Nuit debout : « Nous allons continuer à montrer ce qu’est la vraie démocratie »

Mercredi 8 juin, dans la douceur d’une des premières nuits d’été, Nuit debout a fêté le 100 mars par une exposition photo, un bal et une assemblée populaire. Une célébration en demi-teinte, entre enthousiasme, volonté de continuer et interrogations sur l’évolution du mouvement face à la dispersion des participants.

-  Paris, place de la République, reportage

Il est à peine 17 h, mais la place de la République s’agite déjà. Les installations habituelles de Nuit debout sont déjà là, avec, en prime, des photos suspendues entre des fils à linge retraçant l’histoire de la mobilisation. En ce 100 mars, « l’idée est de se rassembler et de célébrer tout ce qui a déjà été fait », explique Manon, à l’accueil. Une manière de faire un bilan d’étape, alors que le mouvement traverse une zone de turbulences du fait des intempéries, des violences policières et d’une diminution du nombre de participants.

L’expo photo qui raconte l’histoire de la mobilisation

Perché sur son escabeau, Armand suspend les derniers clichés. « Le 100 mars est un prétexte pour animer un peu la place qui souffre à juste titre de délaissement, parce que les gens sont dispersés dans les mobilisations sociales », explique-t-il. A deux pas, Karim, 54 ans, examine chaque cliché. En recherche d’emploi, il vient chaque jour depuis le 31 mars et estime que « le bilan est énorme. Nuit debout s’est répandu en France et dans le monde. Nous pouvons être fiers d’être entrés dans l’histoire ! Nous allons continuer à montrer ce qu’est la vraie démocratie ».

Traditionnellement très active, la commission Écologie debout a sorti sa grainothèque et une série de photos prises les deux mois précédents. Des membres entreprennent de végétaliser les pieds d’arbres voisins. Fanny explique à une visiteuse comment réaliser du dentifrice avec du bicarbonate de soude et de l’huile de coco. « Pour le parfum, on peut utiliser des arômes alimentaires », précise-t-elle. Documentariste, elle a découvert l’engagement place de la République. « Le deuxième jour, j’ai pris la parole devant une assemblée générale de 1.500 personnes, raconte-t-elle, encore incrédule. J’ai aussi appris à me servir des réseaux sociaux et à réaliser des enveloppes en papier ! »

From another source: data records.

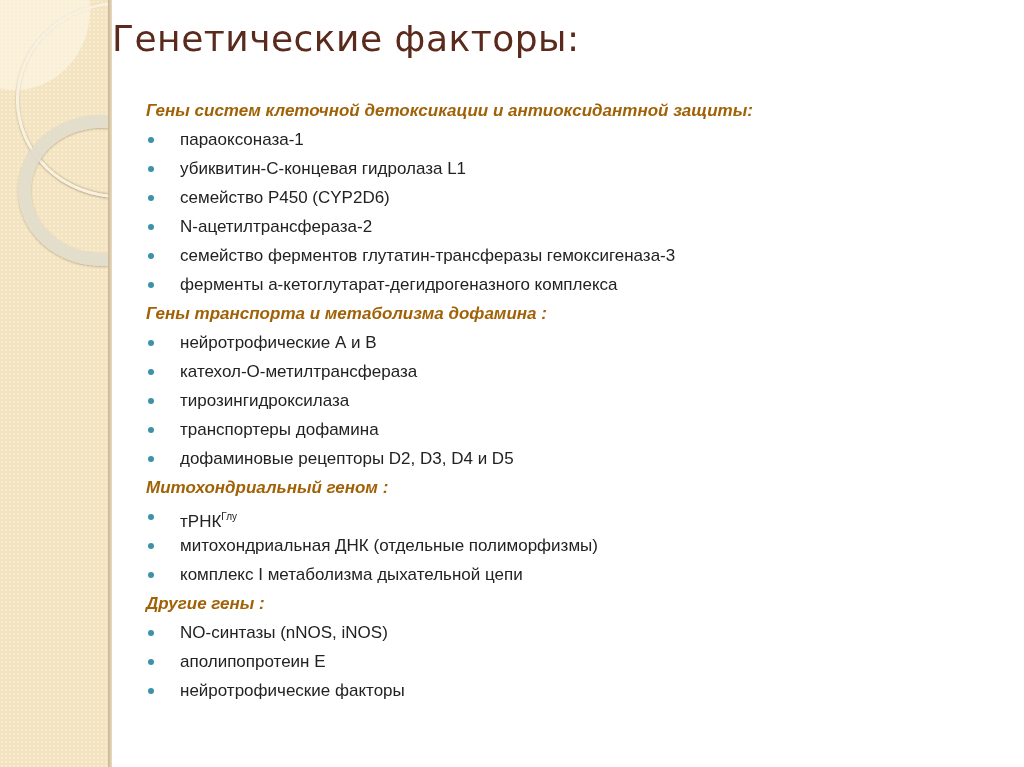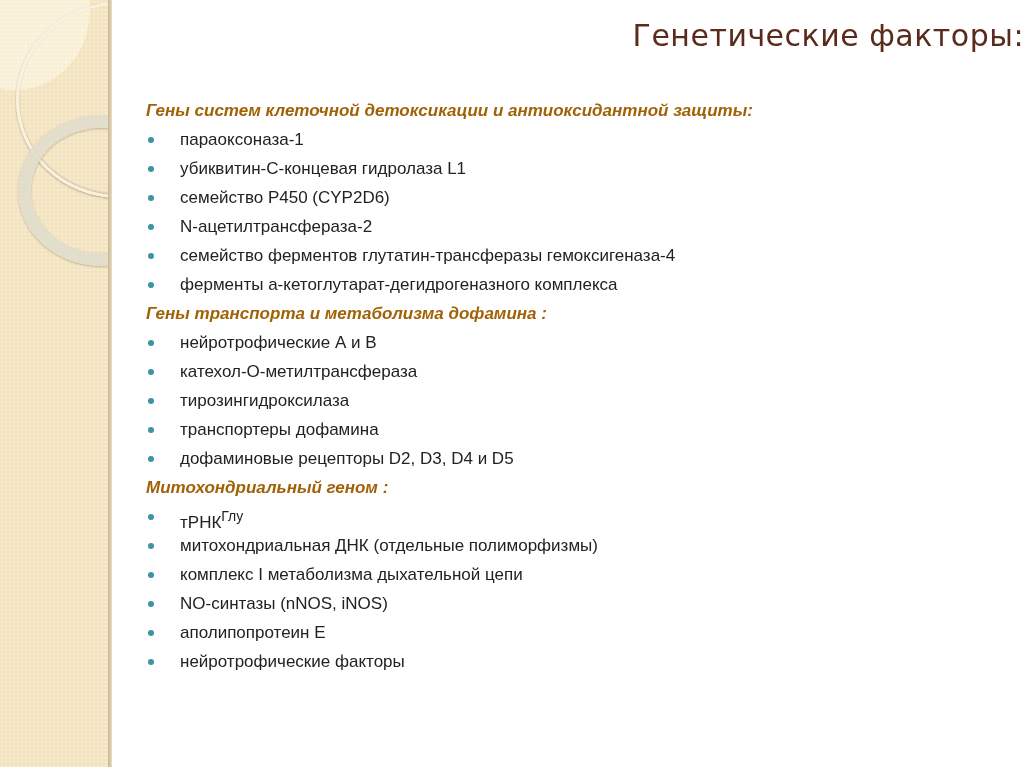"Генетические факторы:" .title { font-size: 30px -> 36px; text-align: right -> left }
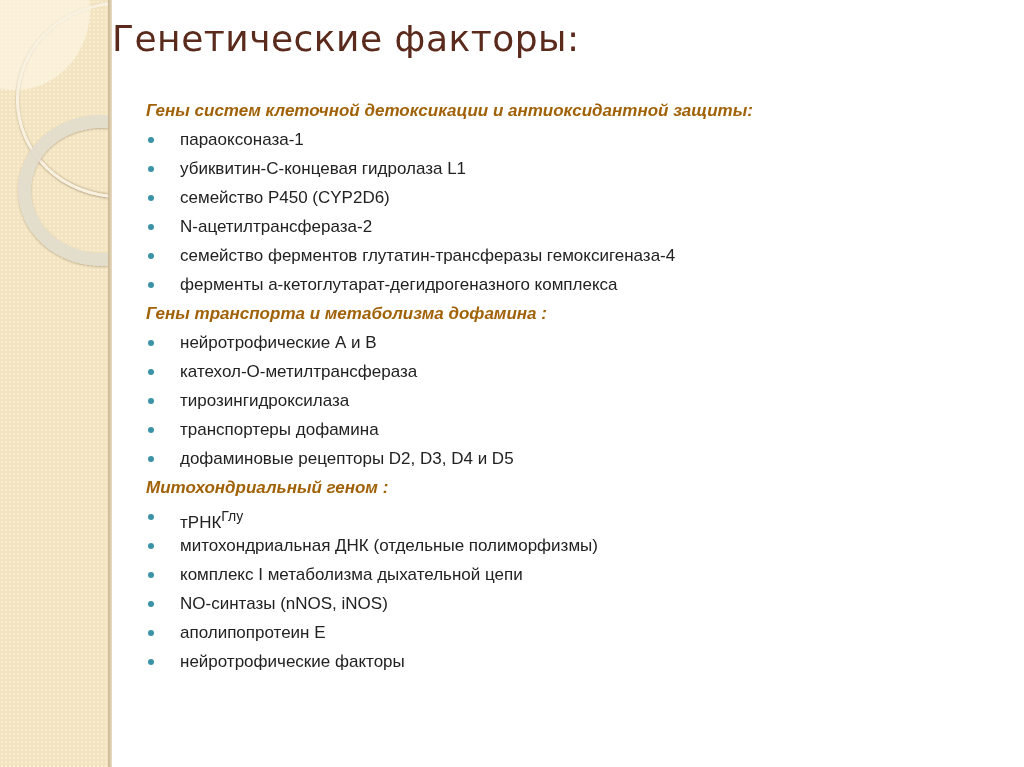"семейство ферментов глутатин-трансферазы" span { text: гемоксигеназа-4 -> гемоксигеназа-3 }
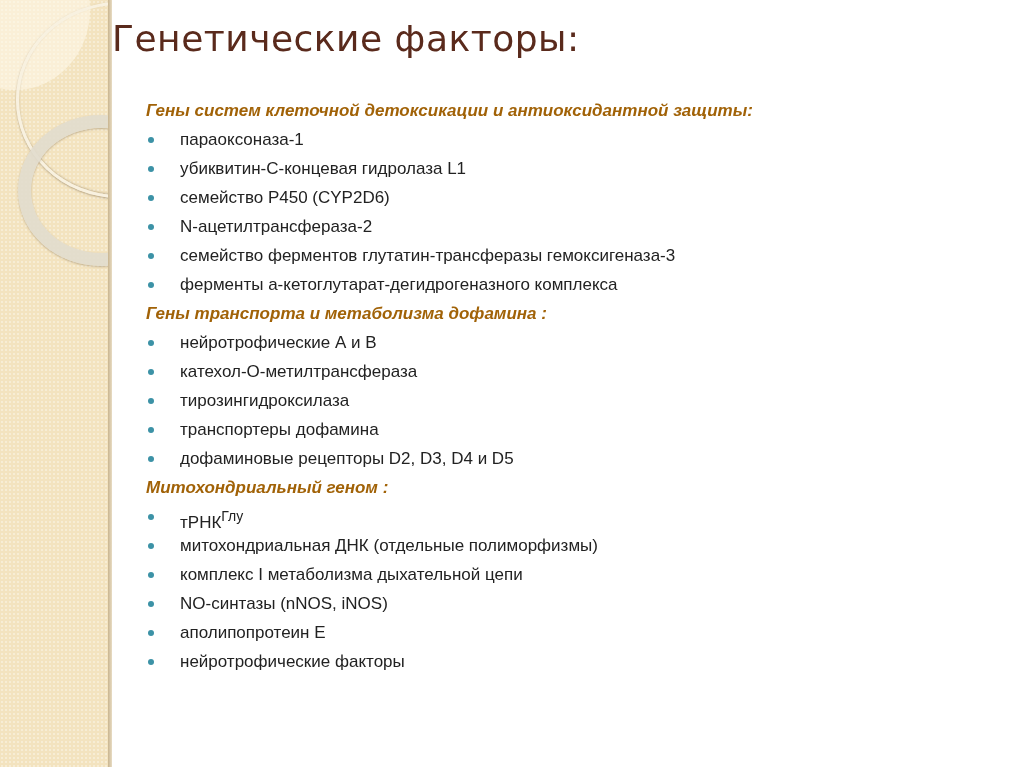"Глу" sup { font-size: 14px -> 10px }
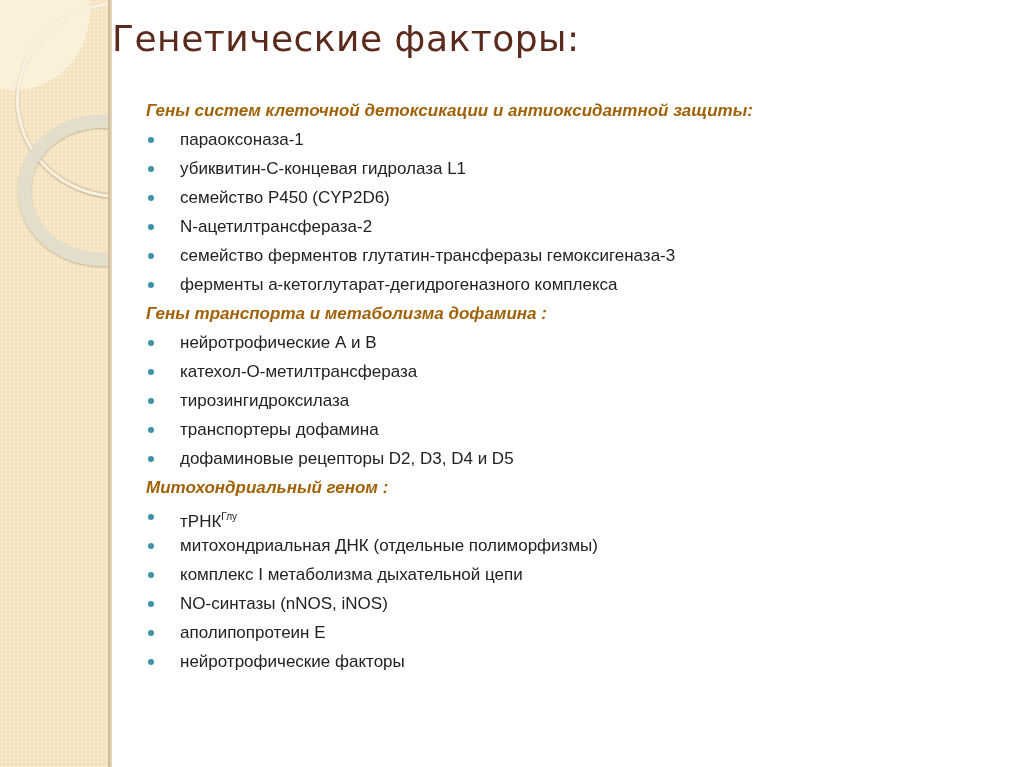"Другие гены :" div.heading { html: none -> <div>Другие гены :</div> }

Elle reste néanmoins prudente sur l’évolution de la mobilisation : « Ce qui me manque, c’est de savoir où on va. L’assemblée générale est parfois folklorique : il y a des gens qui veulent juste prendre le micro, d’autres qui sont un peu bourrés... Si on veut avancer, il faut passer à autre chose. J’aimerais que le travail des commissions soit mieux mis en valeur, que notre manifeste Ecologie debout fasse l’objet d’un vote par exemple. » Mais elle met en garde face aux impatiences, parce que « Nuit debout n’existe que depuis 69 jours. Les partis politiques mettent des années à se construire. Et on nous demande déjà des comptes ? »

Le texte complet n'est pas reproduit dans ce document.